With the line containing "sales rep: Bradley" as the starting point, write out each line exactly through the final line of the listing, both ends included.

================

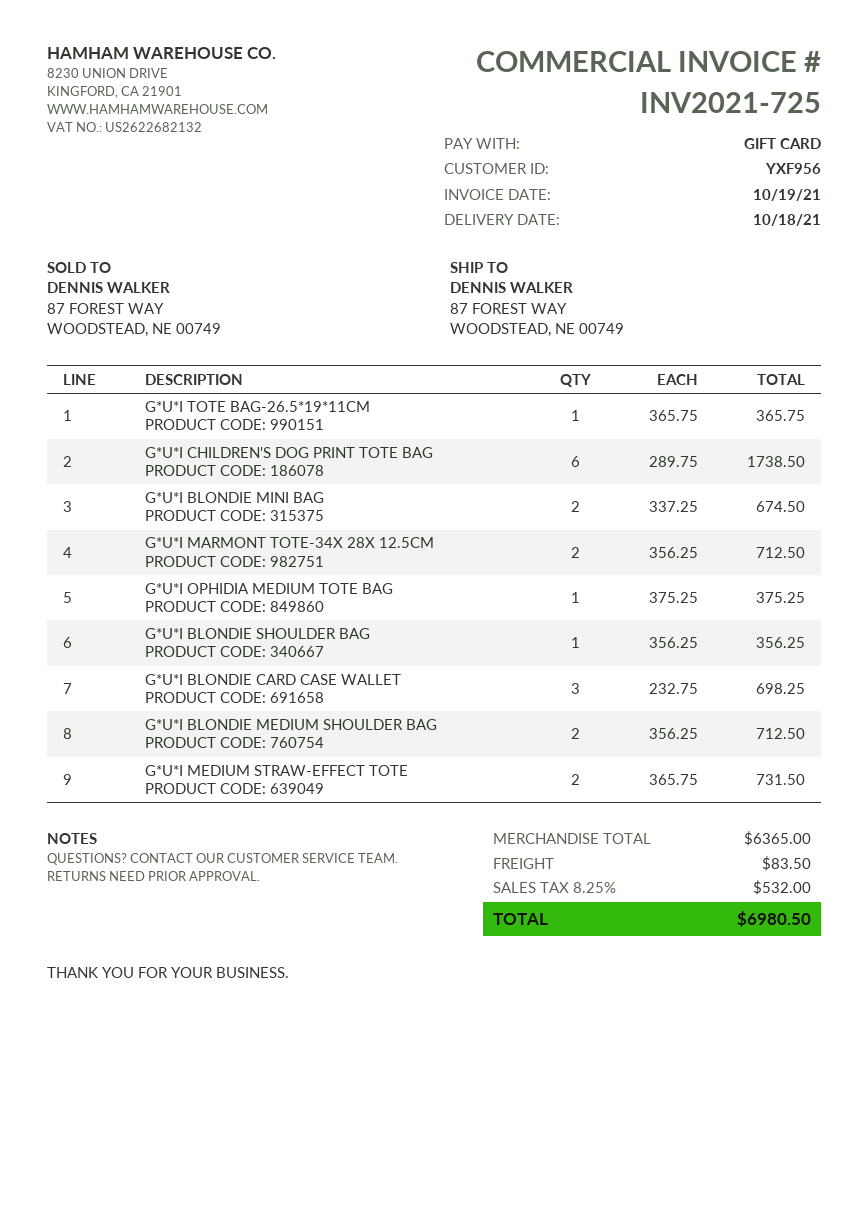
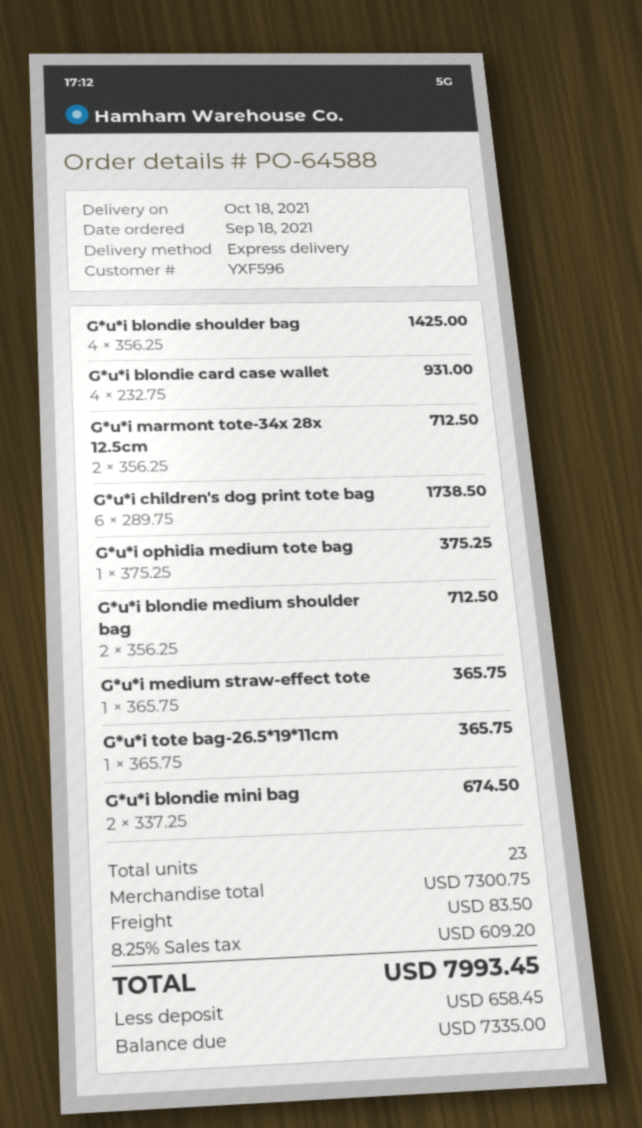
customer number: YXF956 -> YXF596
G*U*I BLONDIE SHOULDER BAG: 1 x 356.25 = 356.25 -> 4 x 356.25 = 1425.00
G*U*I BLONDIE CARD CASE WALLET: 3 x 232.75 = 698.25 -> 4 x 232.75 = 931.00
G*U*I MEDIUM STRAW-EFFECT TOTE: 2 x 365.75 = 731.50 -> 1 x 365.75 = 365.75
subtotal: 6365.00 -> 7300.75
tax: 8.25% = 532.00 -> 8.25% = 609.20
total: 6980.50 -> 7993.45

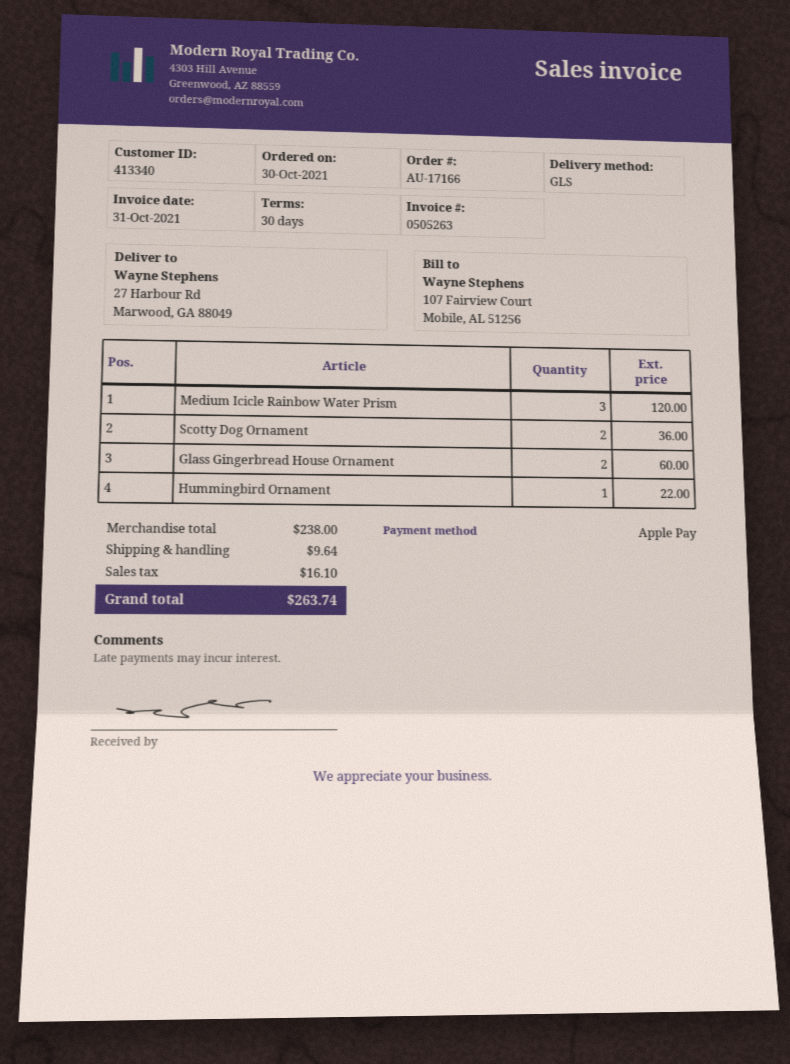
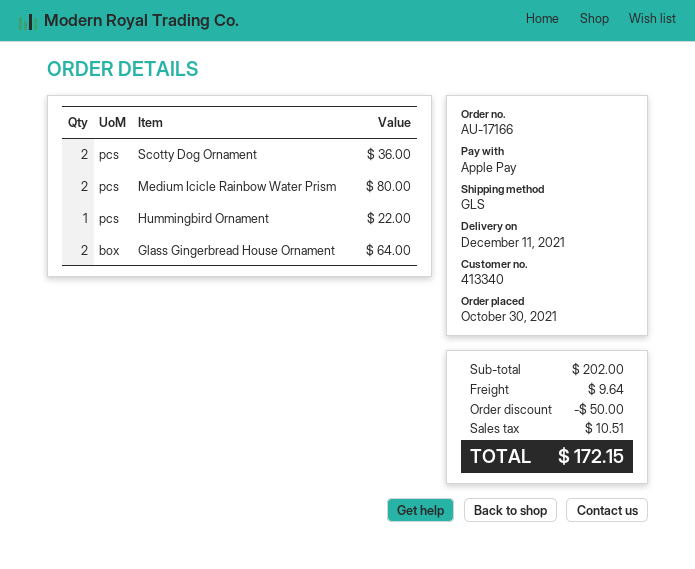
Medium Icicle Rainbow Water Prism: 3 for 120.00 -> 2 for 80.00
Glass Gingerbread House Ornament: 2 for 60.00 -> 2 for 64.00
subtotal: 238.00 -> 202.00
discount: none -> 50.00
tax: 16.10 -> 10.51
total: 263.74 -> 172.15

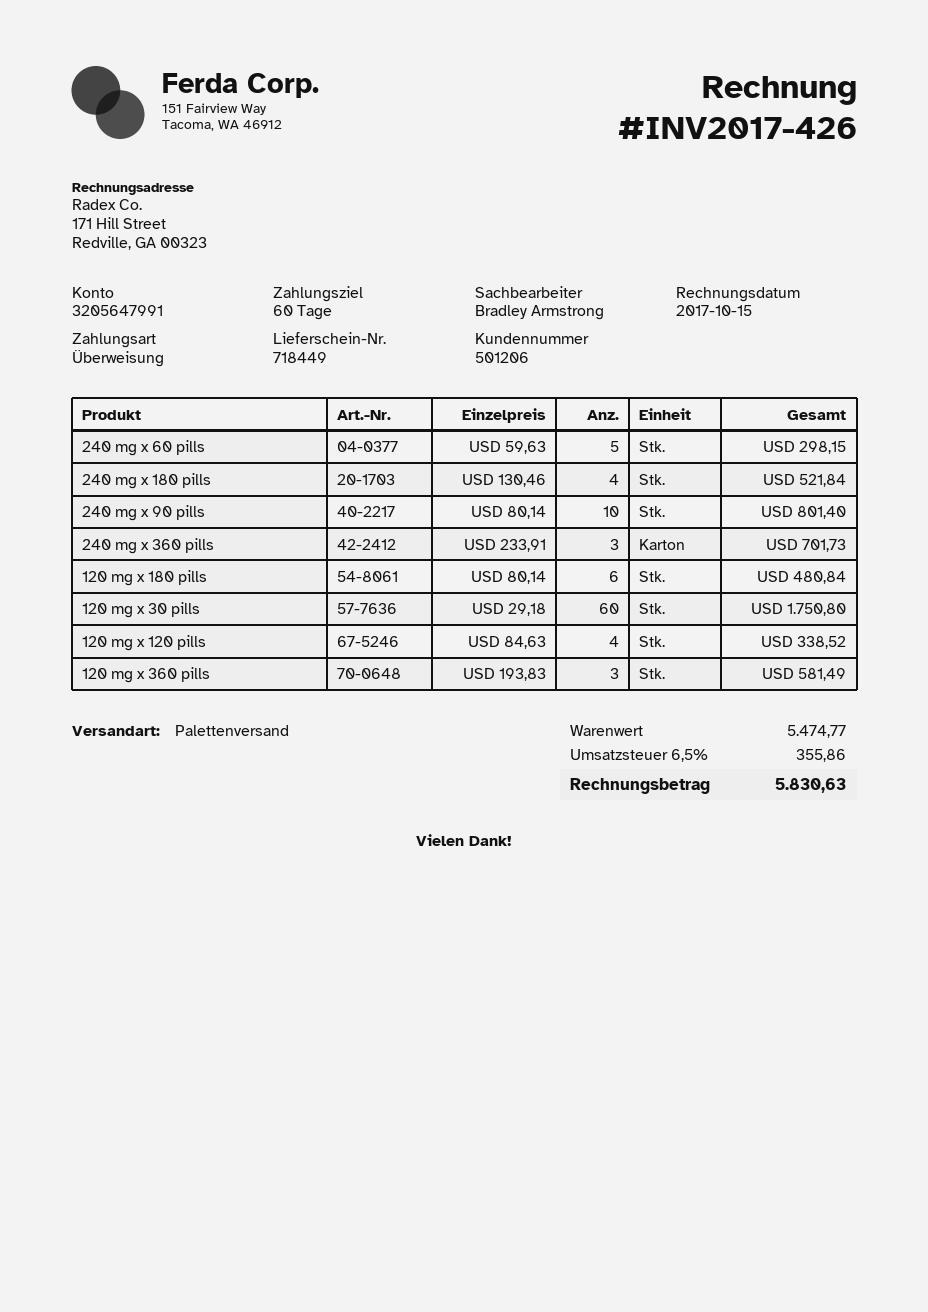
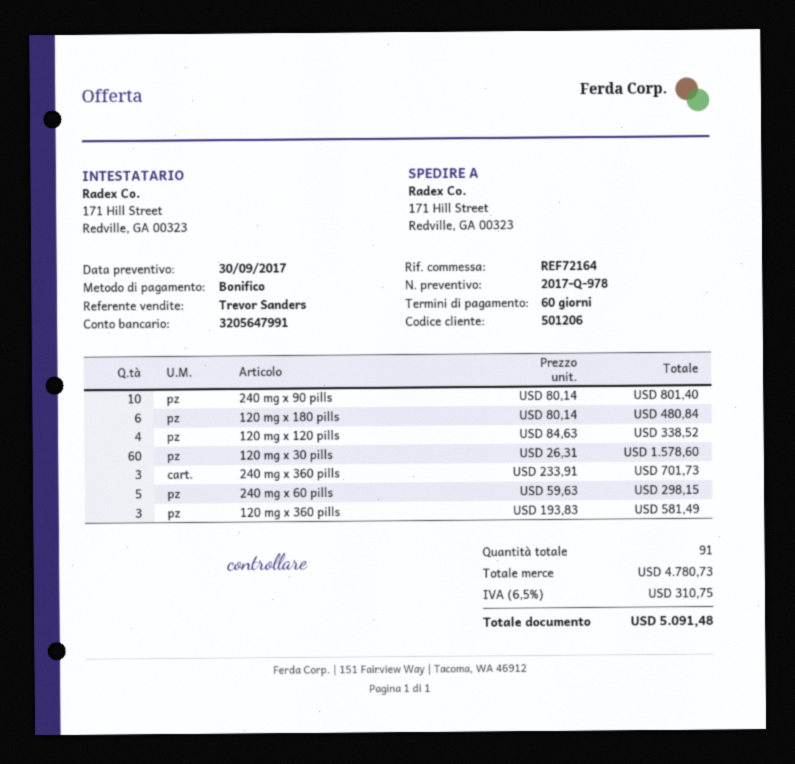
sales rep: Bradley Armstrong -> Trevor Sanders
240 mg x 180 pills: 4 x 130.46 = 521.84 -> none
120 mg x 30 pills: 60 x 29.18 = 1750.80 -> 60 x 26.31 = 1578.60
subtotal: 5474.77 -> 4780.73
tax: 6.5% = 355.86 -> 6.5% = 310.75
total: 5830.63 -> 5091.48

================

▸ FINISHED TASK:
sales rep: Bradley Armstrong -> Trevor Sanders
240 mg x 180 pills: 4 x 130.46 = 521.84 -> none
120 mg x 30 pills: 60 x 29.18 = 1750.80 -> 60 x 26.31 = 1578.60
subtotal: 5474.77 -> 4780.73
tax: 6.5% = 355.86 -> 6.5% = 310.75
total: 5830.63 -> 5091.48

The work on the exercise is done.